Remember when Brexit bozo Boris Johnson said we could have our cake and eat it? Or when hardline Leaver Daniel Hannan declared ‘nobody is talking about threatening our place in the single market’?
Well, not surprisingly, it appears they were wrong.
Brussels’ chief negotiator Michel Barnier has made it clear: You walk away from the European Union you lose the benefits.
He said Britain will lose the benefits of the single market and our financial sector will lose the ‘passporting’ arrangements which allows it to operate in the remaining EU as a result of Brexit.
Barnier told a conference in the Belgian capital that the EU wants to offer its ‘most ambitious free trade agreement’ to the UK, but warned that there was no question of Britain ‘cherry picking’ elements of the single market which it wanted to keep.
He warned that national parliaments in the remaining 27 states, as well as the European Parliament, could block any future trade deal if the UK indicated it was planning to move away from EU standards of regulation on issues like food safety, workplace protections and the environment.

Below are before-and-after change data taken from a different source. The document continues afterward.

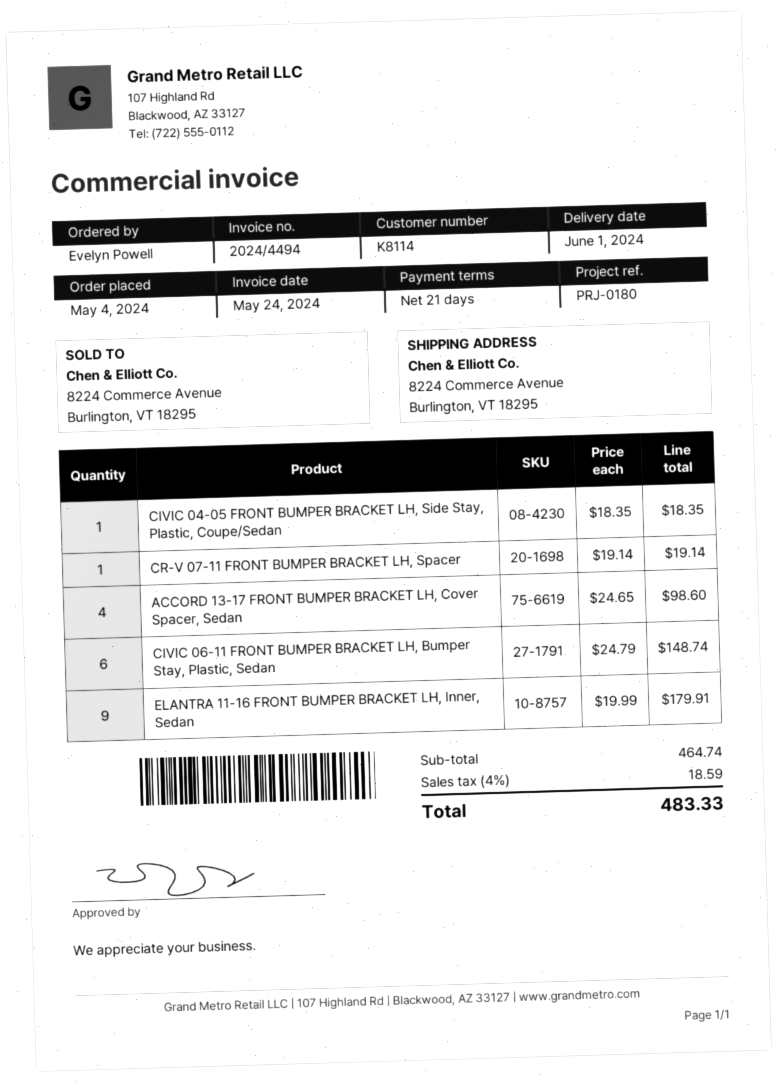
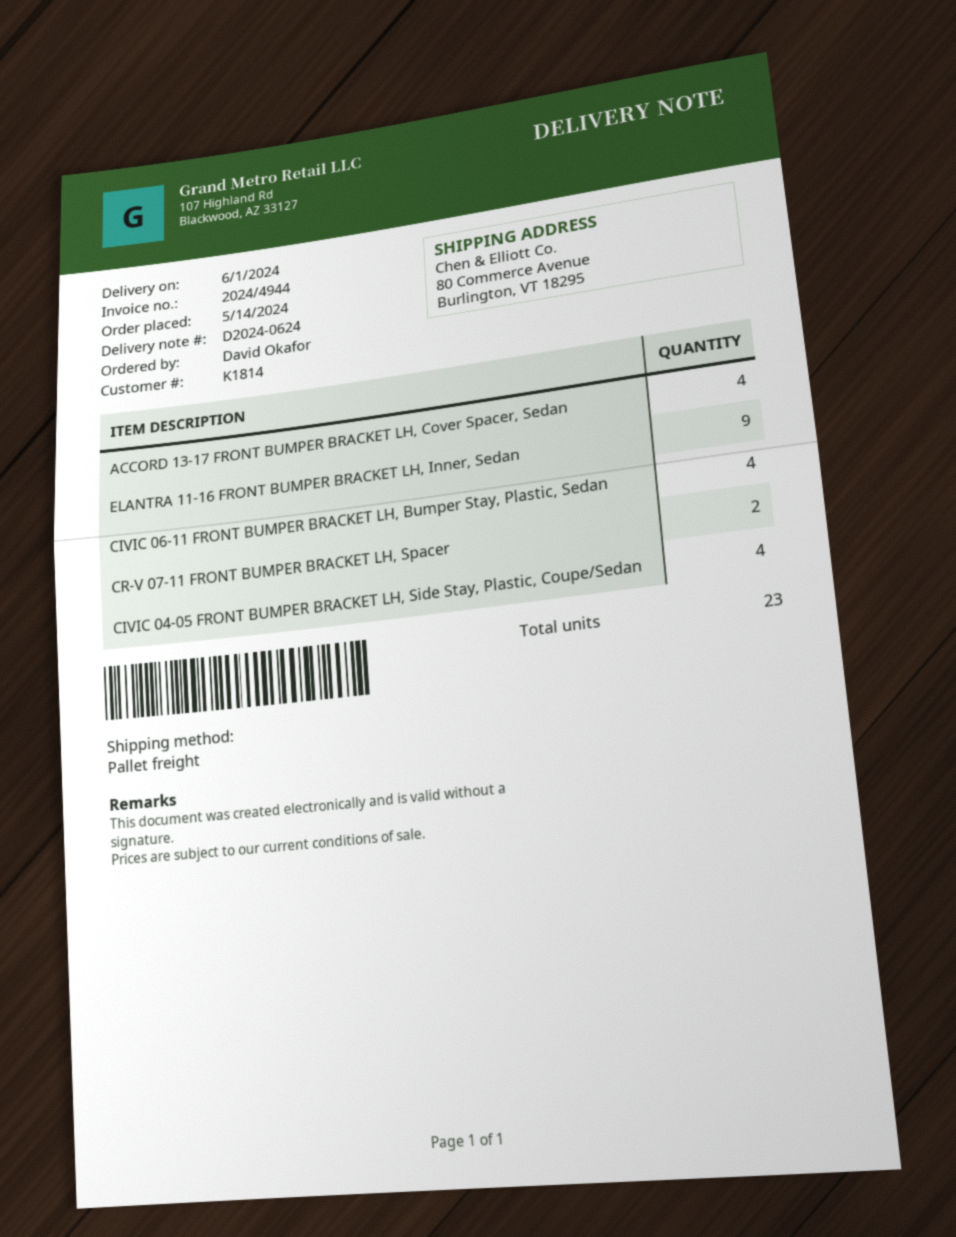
order date: 2024-05-04 -> 2024-05-14
invoice number: 2024/4494 -> 2024/4944
customer number: K8114 -> K1814
ordered by: Evelyn Powell -> David Okafor
ship to: 8224 Commerce Avenue, Burlington, VT 18295 -> 80 Commerce Avenue, Burlington, VT 18295
CIVIC 04-05 FRONT BUMPER BRACKET LH, Side Stay, Plastic, Coupe/Sedan: 1 -> 4
CR-V 07-11 FRONT BUMPER BRACKET LH, Spacer: 1 -> 2
CIVIC 06-11 FRONT BUMPER BRACKET LH, Bumper Stay, Plastic, Sedan: 6 -> 4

And Barnier reiterated that it remained his priority to ‘settle the accounts accurately’ before moving on to trade talks.
I his speech to the Centre for European Reform think tank, he added that it was for the UK to ‘come forward with proposals’ for how to avoid a hard border between Northern Ireland and the Republic, raising the possibility that different rules could be applied in Northern Ireland and the mainland.
Barnier even used Theresa May’s much-mocked catchphrase ‘Brexit means Brexit’ as he dismissed the ‘contradictions’ of Leave supporters who argue that Britain can continue to enjoy some of the benefits of the single market while ditching its core principle of freedom of movement.
Pointedly noting that ‘the UK knows the rules’ because it had a part in drawing them up, he insisted that the principles of the market were ‘non-negotiable’.
He added: ‘We take note of the UK decision to end free movement of people. This means, clearly, that the UK will close the benefits of the single market. This is a legal reality.’